## EXERCISE DATA
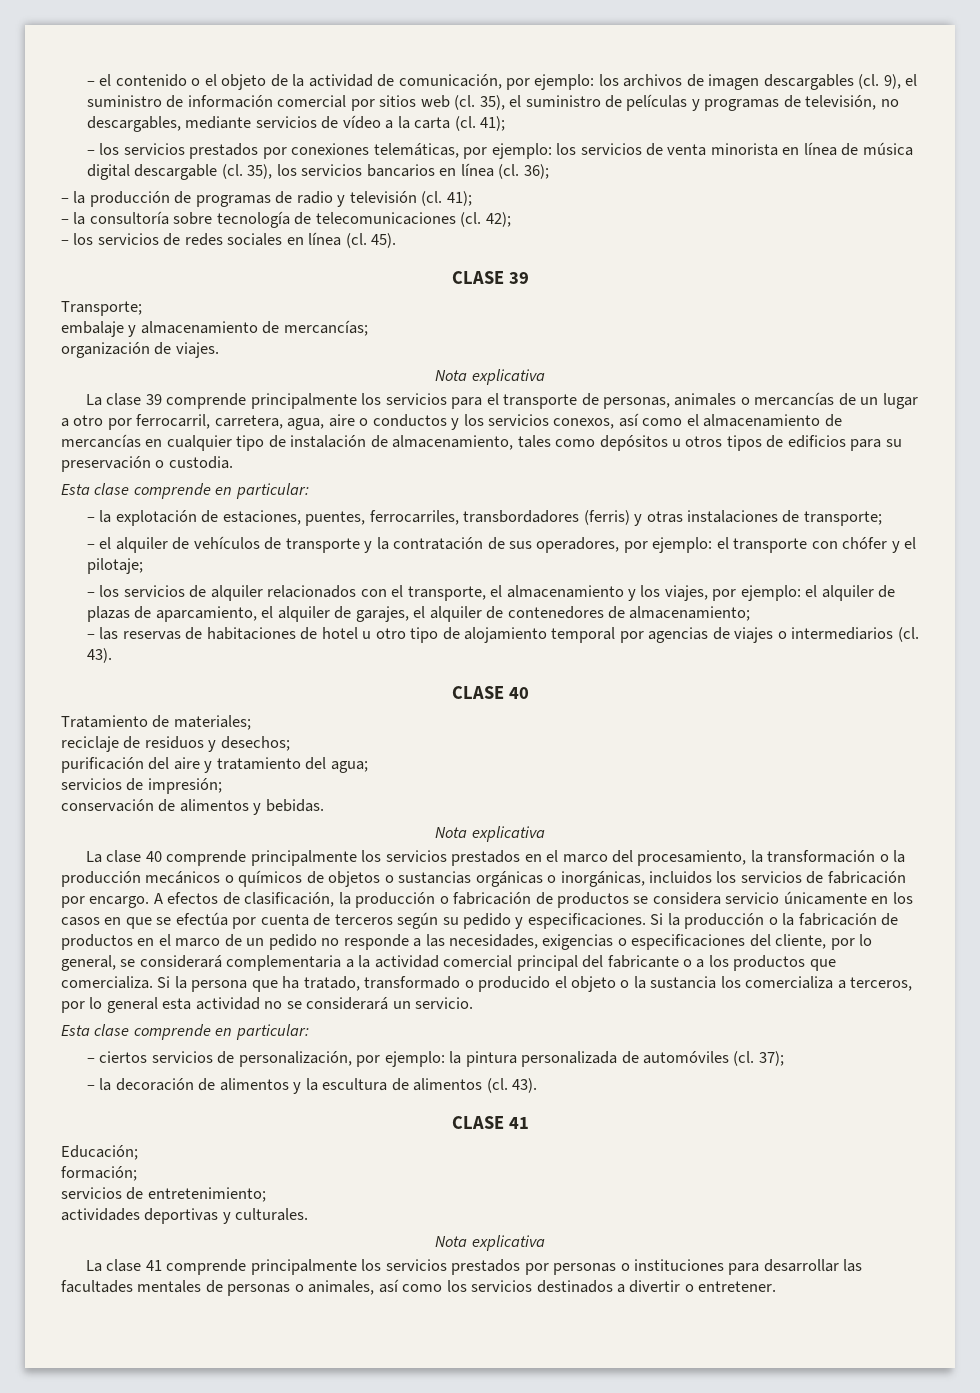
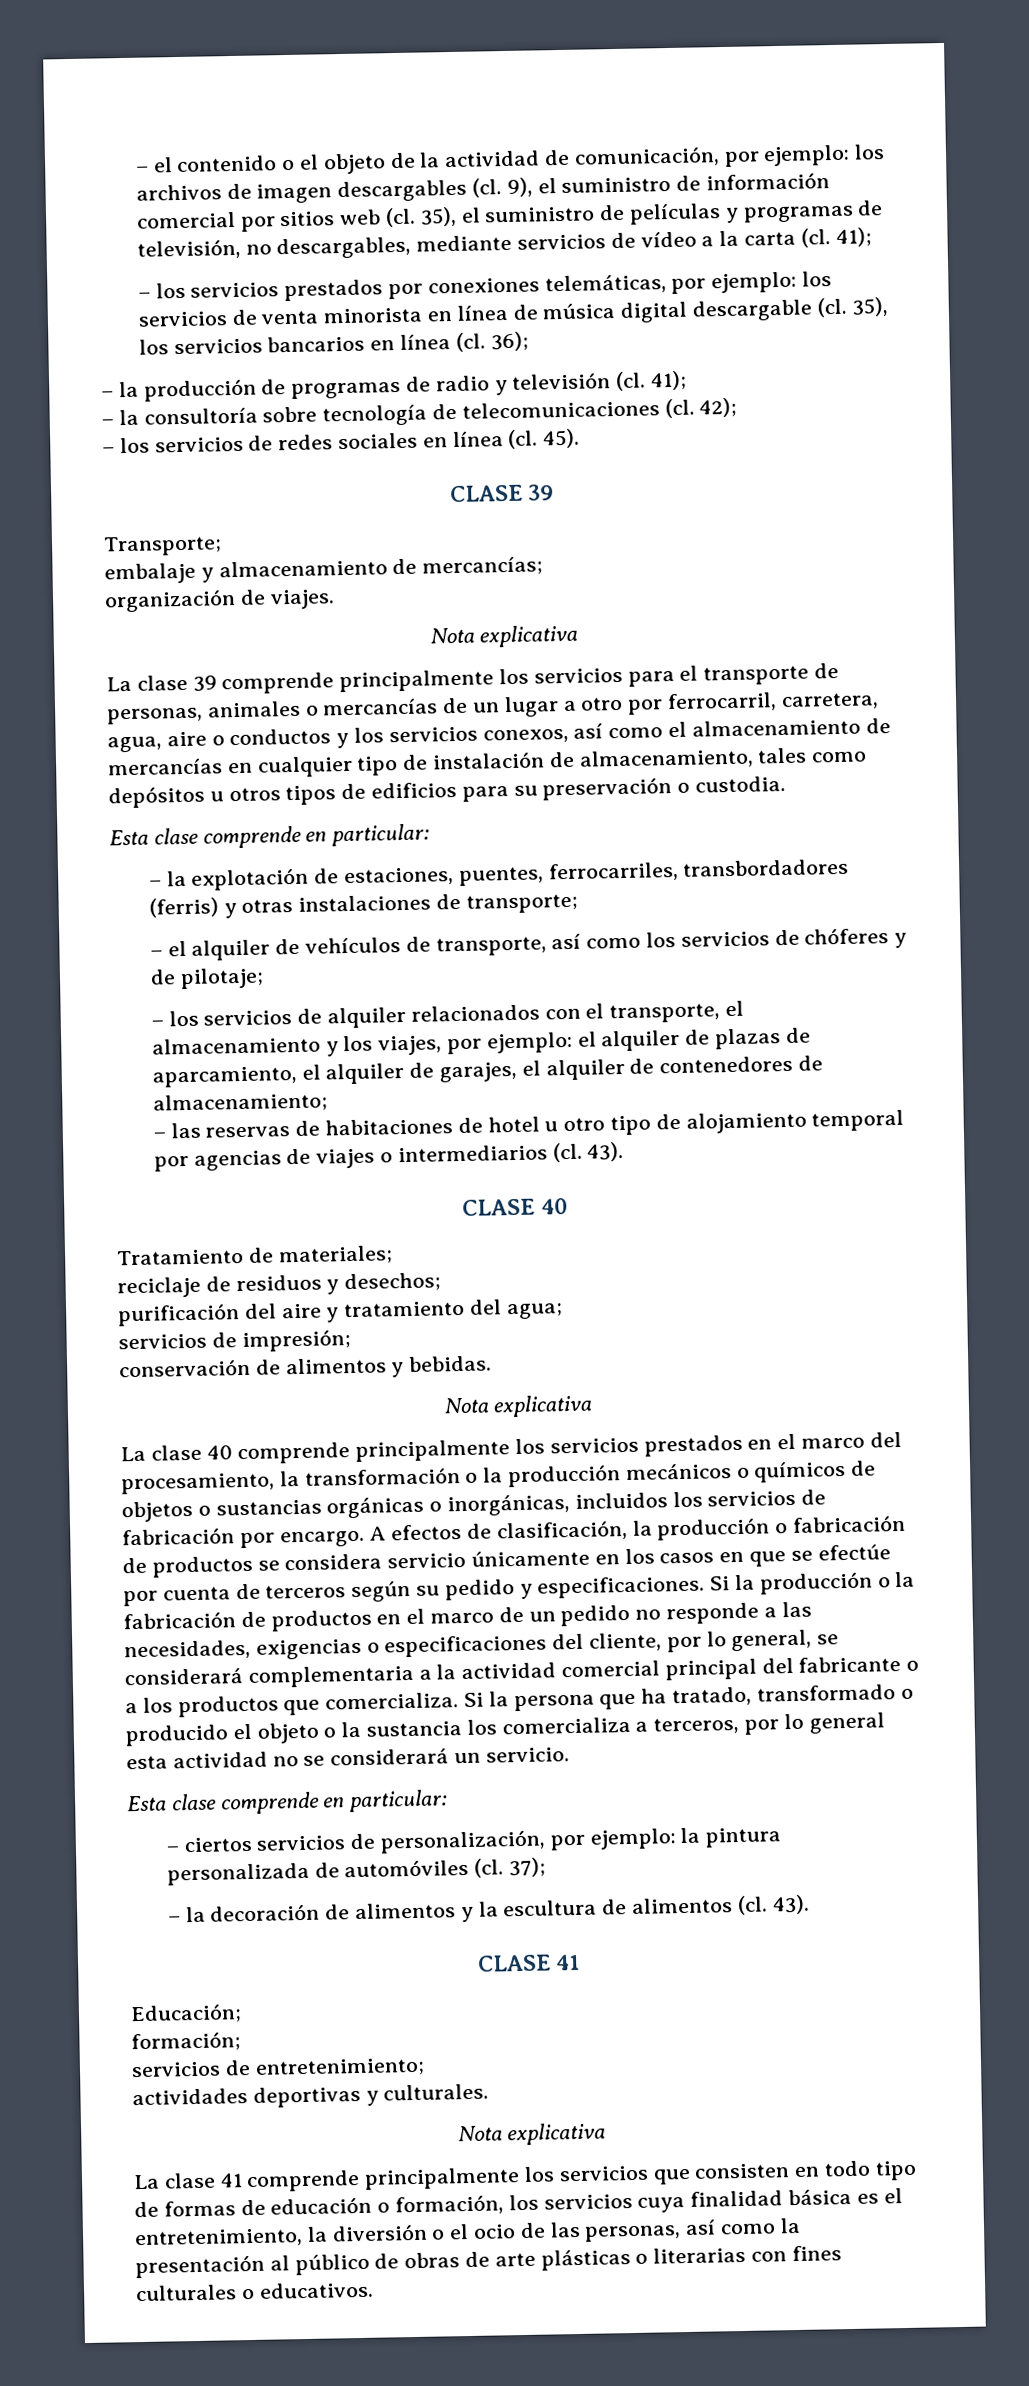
- – el alquiler de vehículos de transporte y la contratación de sus operadores, por ejemplo: el transporte con chófer y el pilotaje;
+ – el alquiler de vehículos de transporte, así como los servicios de chóferes y de pilotaje;
- A efectos de clasificación, la producción o fabricación de productos se considera servicio únicamente en los casos en que se efectúa por cuenta de terceros según su pedido y especificaciones.
+ A efectos de clasificación, la producción o fabricación de productos se considera servicio únicamente en los casos en que se efectúe por cuenta de terceros según su pedido y especificaciones.
- La clase 41 comprende principalmente los servicios prestados por personas o instituciones para desarrollar las facultades mentales de personas o animales, así como los servicios destinados a divertir o entretener.
+ La clase 41 comprende principalmente los servicios que consisten en todo tipo de formas de educación o formación, los servicios cuya finalidad básica es el entretenimiento, la diversión o el ocio de las personas, así como la presentación al público de obras de arte plásticas o literarias con fines culturales o educativos.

## WORK ORDER
Without carrying over any pictures, retype the records above exactly.

## EXERCISE ANSWER
- – el alquiler de vehículos de transporte y la contratación de sus operadores, por ejemplo: el transporte con chófer y el pilotaje;
+ – el alquiler de vehículos de transporte, así como los servicios de chóferes y de pilotaje;
- A efectos de clasificación, la producción o fabricación de productos se considera servicio únicamente en los casos en que se efectúa por cuenta de terceros según su pedido y especificaciones.
+ A efectos de clasificación, la producción o fabricación de productos se considera servicio únicamente en los casos en que se efectúe por cuenta de terceros según su pedido y especificaciones.
- La clase 41 comprende principalmente los servicios prestados por personas o instituciones para desarrollar las facultades mentales de personas o animales, así como los servicios destinados a divertir o entretener.
+ La clase 41 comprende principalmente los servicios que consisten en todo tipo de formas de educación o formación, los servicios cuya finalidad básica es el entretenimiento, la diversión o el ocio de las personas, así como la presentación al público de obras de arte plásticas o literarias con fines culturales o educativos.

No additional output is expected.